* **WHAT TO PRODUCE**
With the pictures left out, restate exactly the part below that opens with the line containing "Nardini Acqua Di" and closes with the line containing "700 jolie lavazza".

* **Collected data**
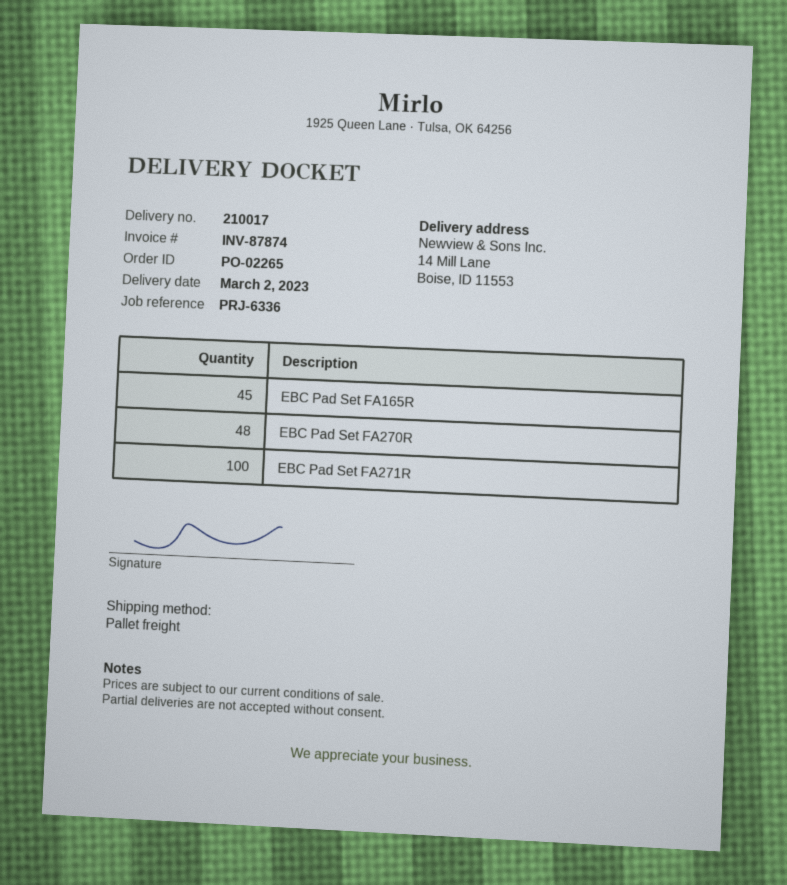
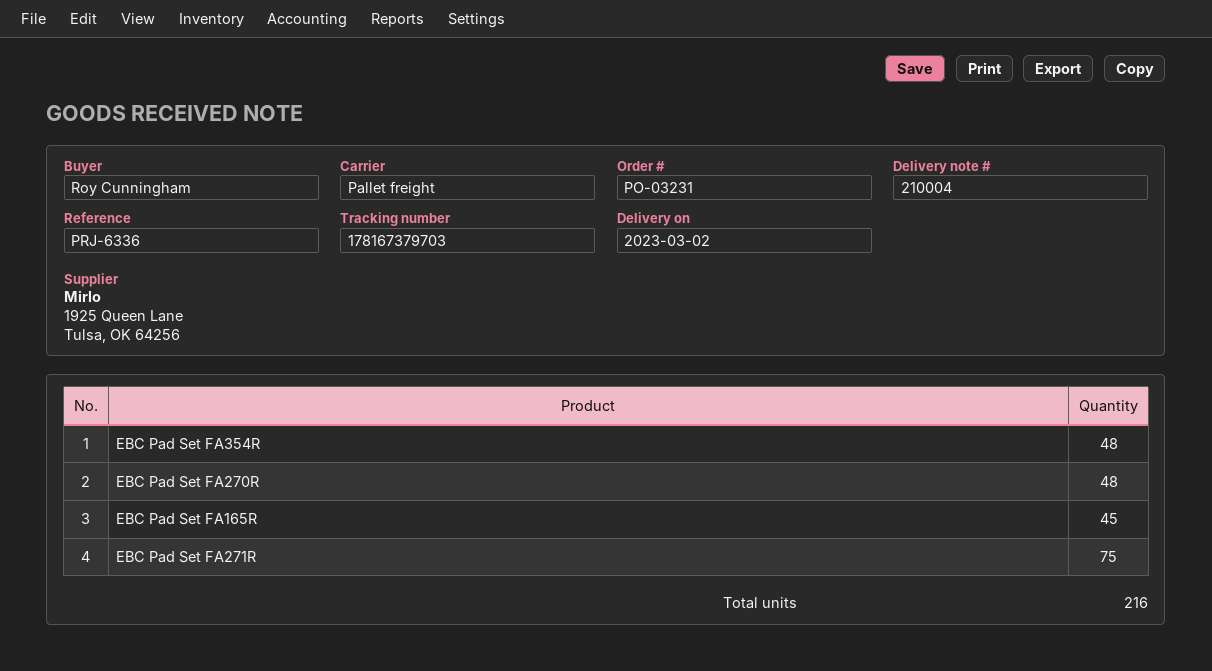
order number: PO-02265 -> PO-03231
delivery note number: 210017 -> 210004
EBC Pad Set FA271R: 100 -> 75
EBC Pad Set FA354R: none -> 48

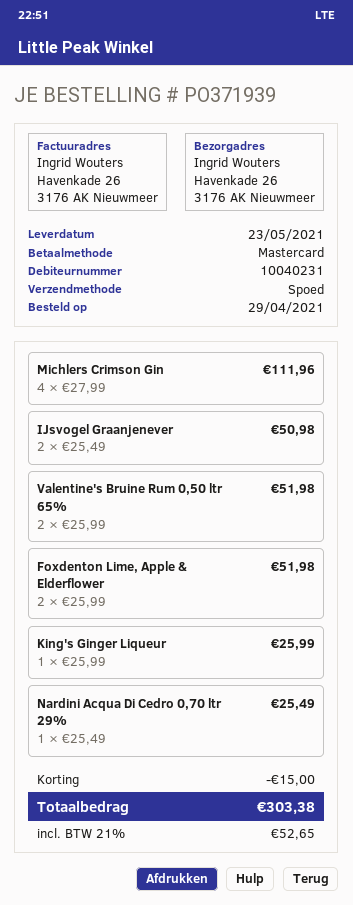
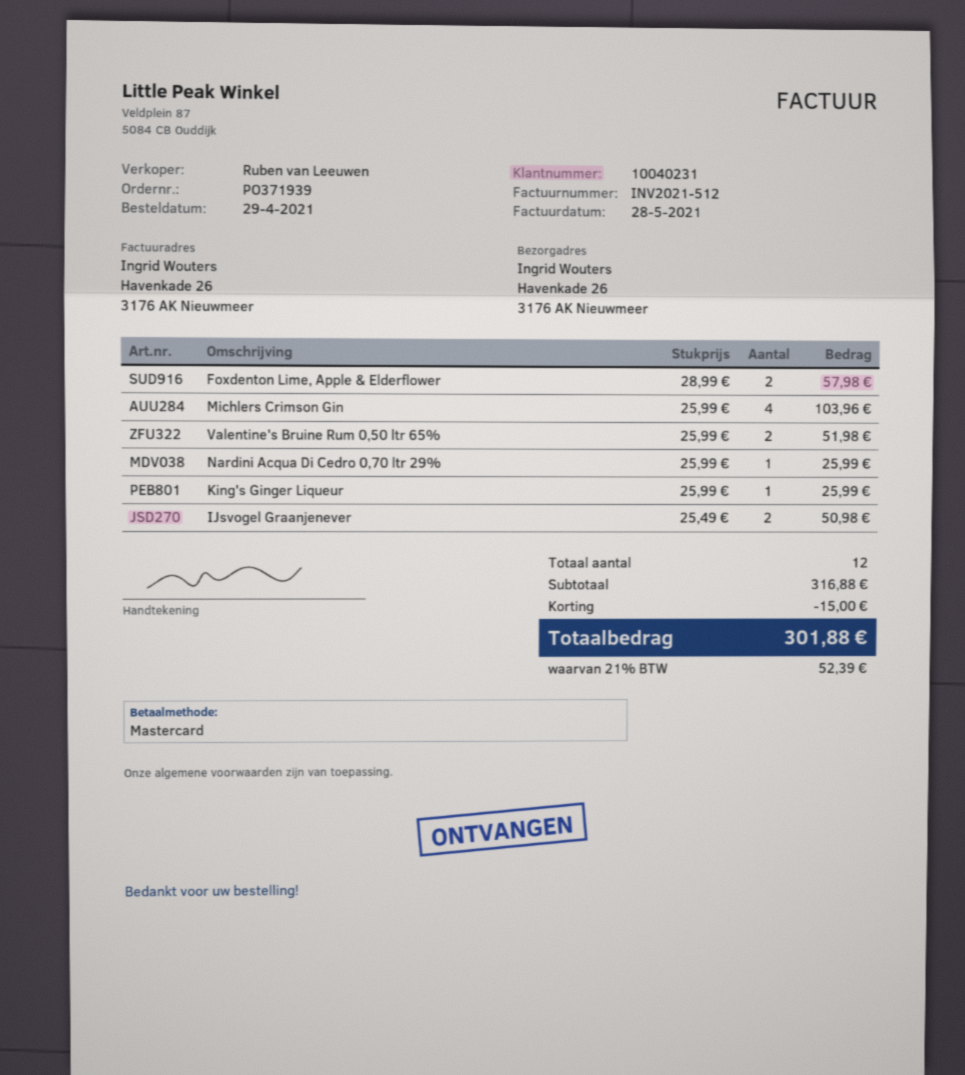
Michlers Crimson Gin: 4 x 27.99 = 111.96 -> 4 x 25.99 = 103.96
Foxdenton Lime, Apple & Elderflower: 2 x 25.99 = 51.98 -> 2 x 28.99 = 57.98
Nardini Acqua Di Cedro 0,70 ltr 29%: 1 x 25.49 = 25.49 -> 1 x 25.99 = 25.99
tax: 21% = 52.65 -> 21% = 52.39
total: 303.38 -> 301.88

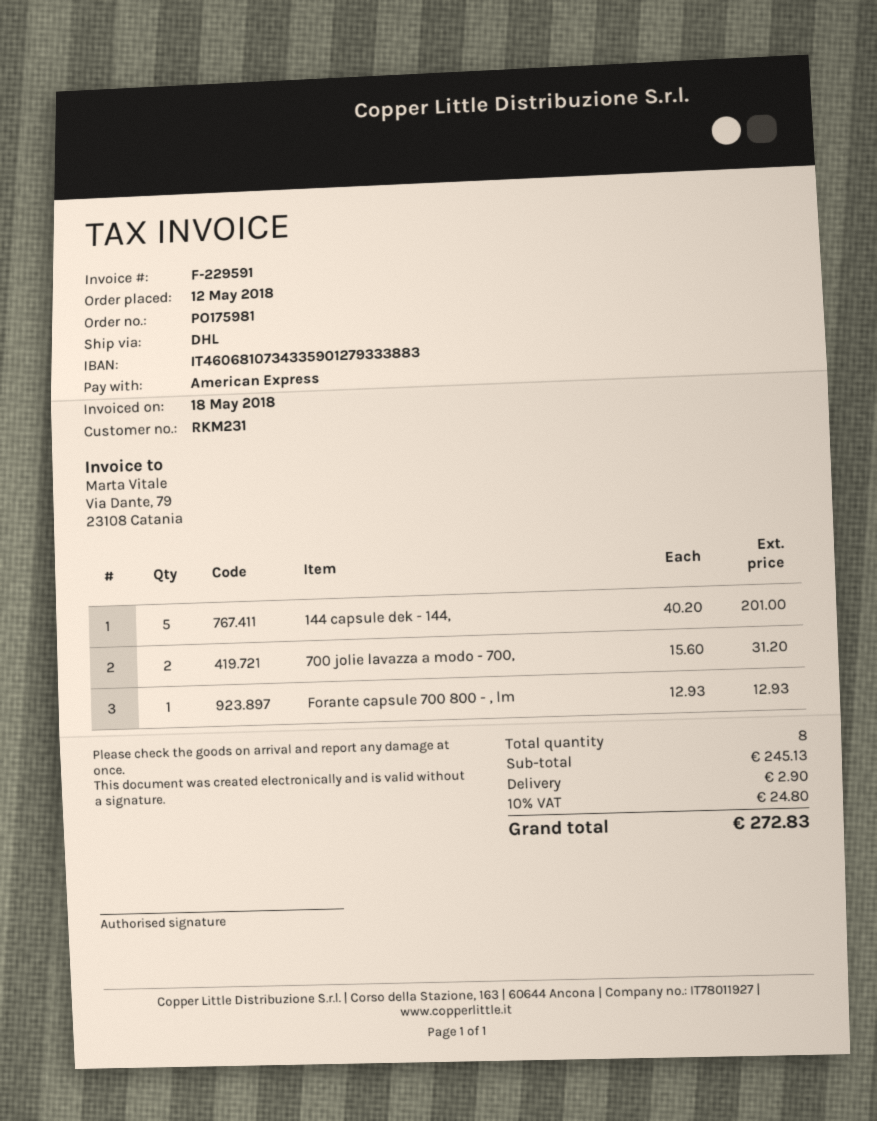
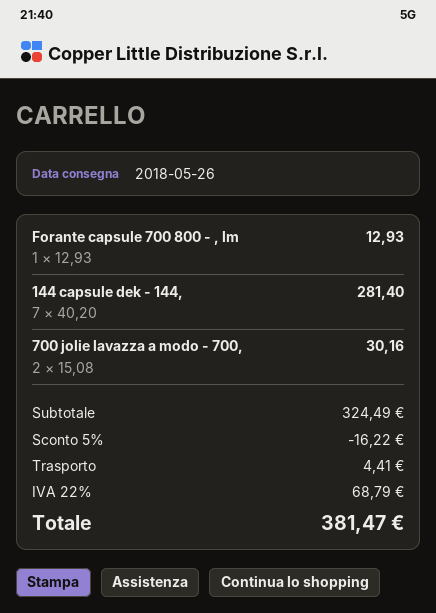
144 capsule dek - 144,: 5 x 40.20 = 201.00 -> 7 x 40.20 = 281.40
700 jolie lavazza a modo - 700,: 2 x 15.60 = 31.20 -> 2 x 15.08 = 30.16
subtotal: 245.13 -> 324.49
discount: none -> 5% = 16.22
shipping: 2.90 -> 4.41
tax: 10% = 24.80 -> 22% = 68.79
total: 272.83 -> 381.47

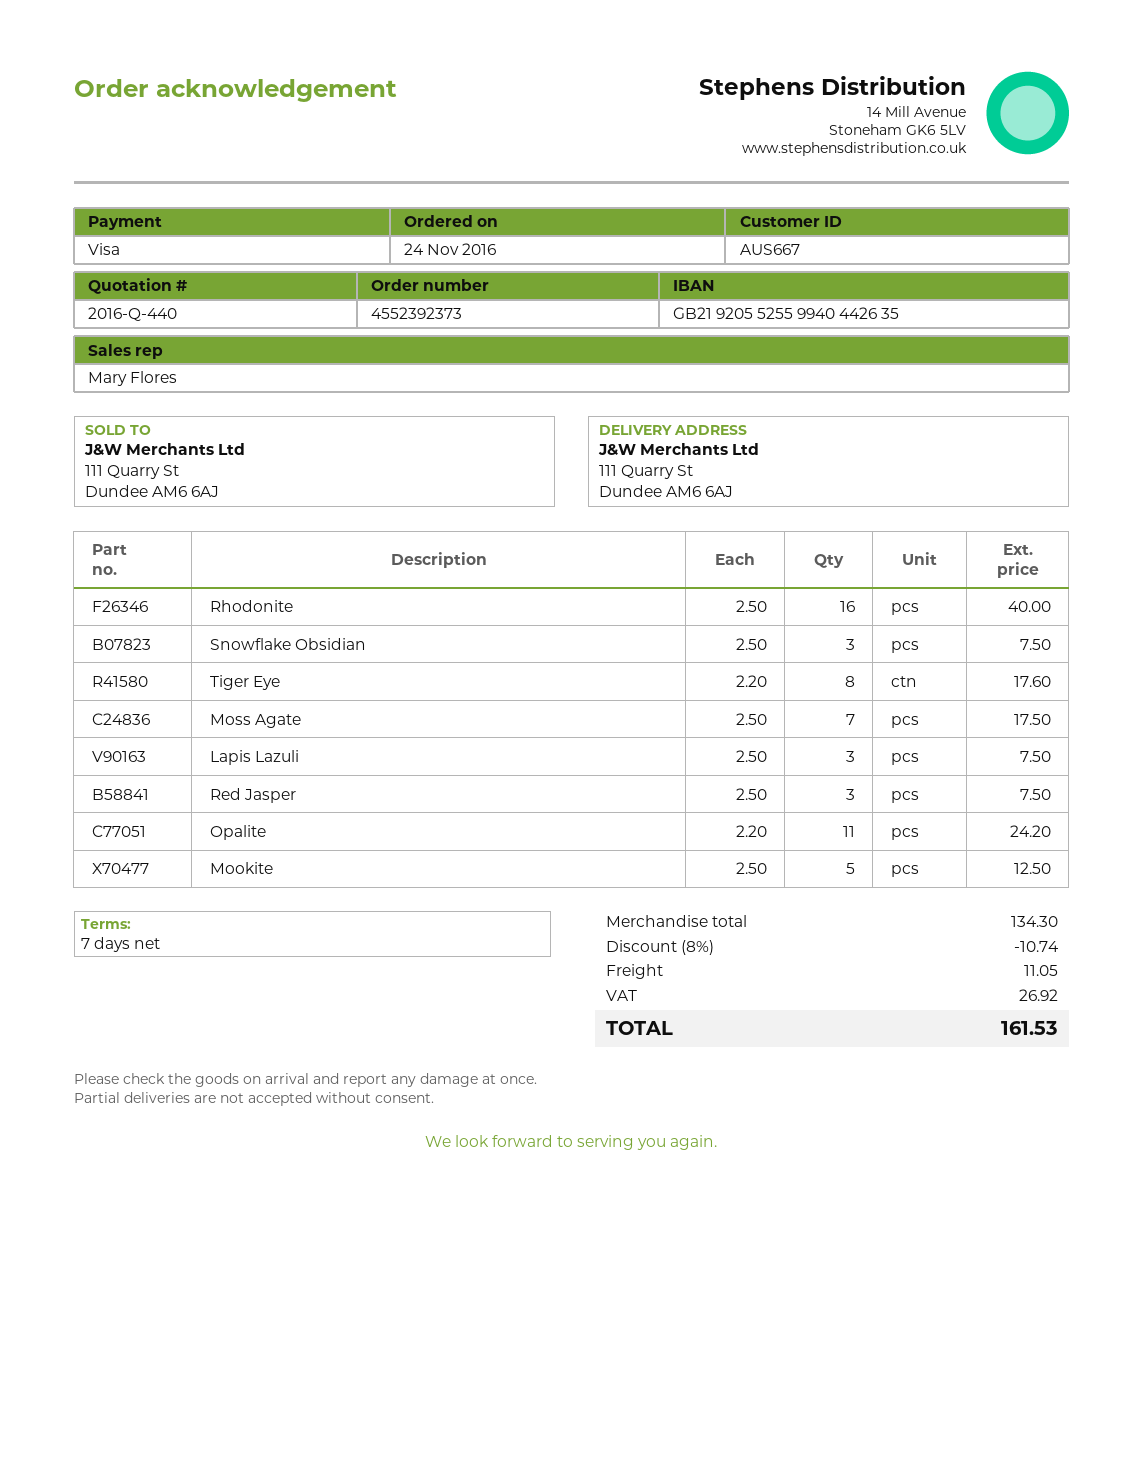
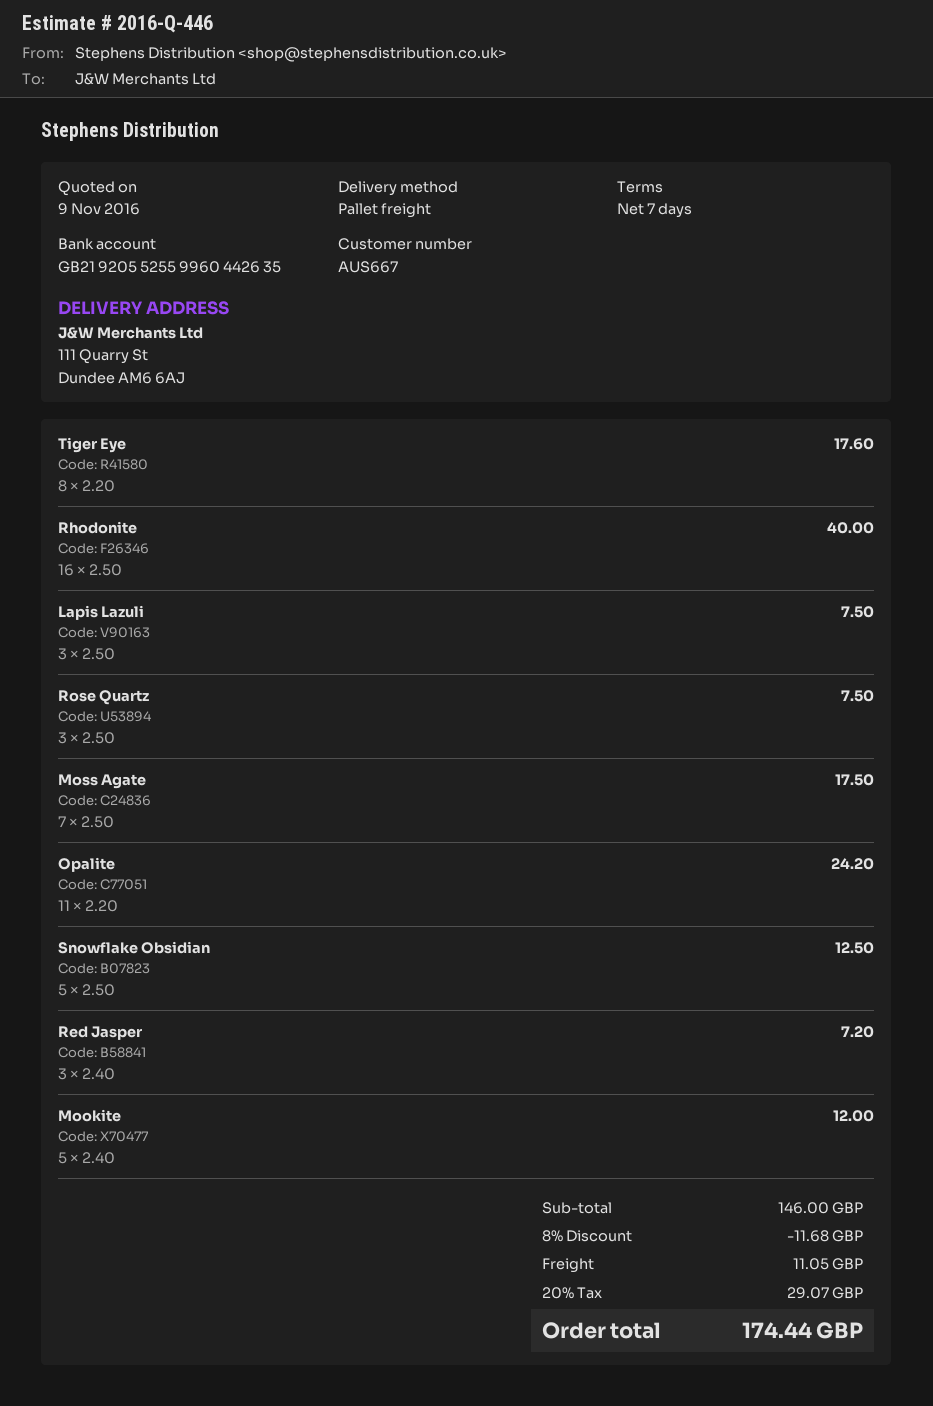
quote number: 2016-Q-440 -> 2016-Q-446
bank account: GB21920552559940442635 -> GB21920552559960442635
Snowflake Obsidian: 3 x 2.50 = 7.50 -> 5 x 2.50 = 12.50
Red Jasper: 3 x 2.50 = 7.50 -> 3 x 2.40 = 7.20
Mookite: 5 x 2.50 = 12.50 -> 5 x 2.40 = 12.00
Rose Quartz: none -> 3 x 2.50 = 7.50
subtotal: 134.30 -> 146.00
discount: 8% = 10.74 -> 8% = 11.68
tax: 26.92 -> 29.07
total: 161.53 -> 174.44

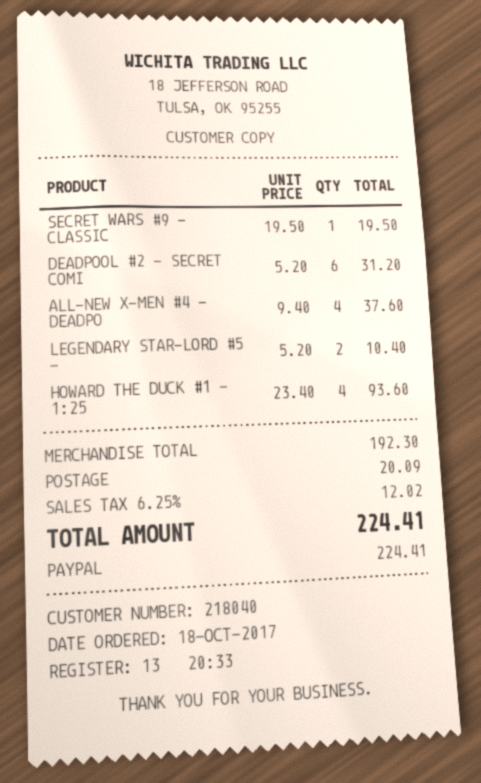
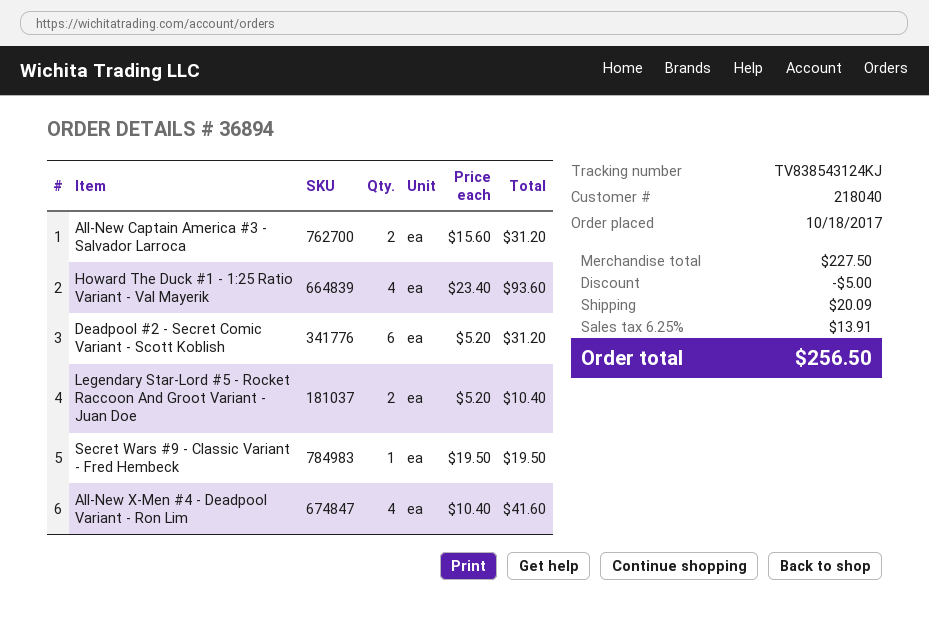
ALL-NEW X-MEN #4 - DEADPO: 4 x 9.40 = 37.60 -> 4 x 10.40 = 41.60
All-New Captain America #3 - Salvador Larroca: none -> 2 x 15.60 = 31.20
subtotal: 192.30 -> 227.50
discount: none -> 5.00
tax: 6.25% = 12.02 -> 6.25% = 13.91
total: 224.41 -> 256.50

* **EXERCISE SOLUTION**
Nardini Acqua Di Cedro 0,70 ltr 29%: 1 x 25.49 = 25.49 -> 1 x 25.99 = 25.99
tax: 21% = 52.65 -> 21% = 52.39
total: 303.38 -> 301.88

144 capsule dek - 144,: 5 x 40.20 = 201.00 -> 7 x 40.20 = 281.40
700 jolie lavazza a modo - 700,: 2 x 15.60 = 31.20 -> 2 x 15.08 = 30.16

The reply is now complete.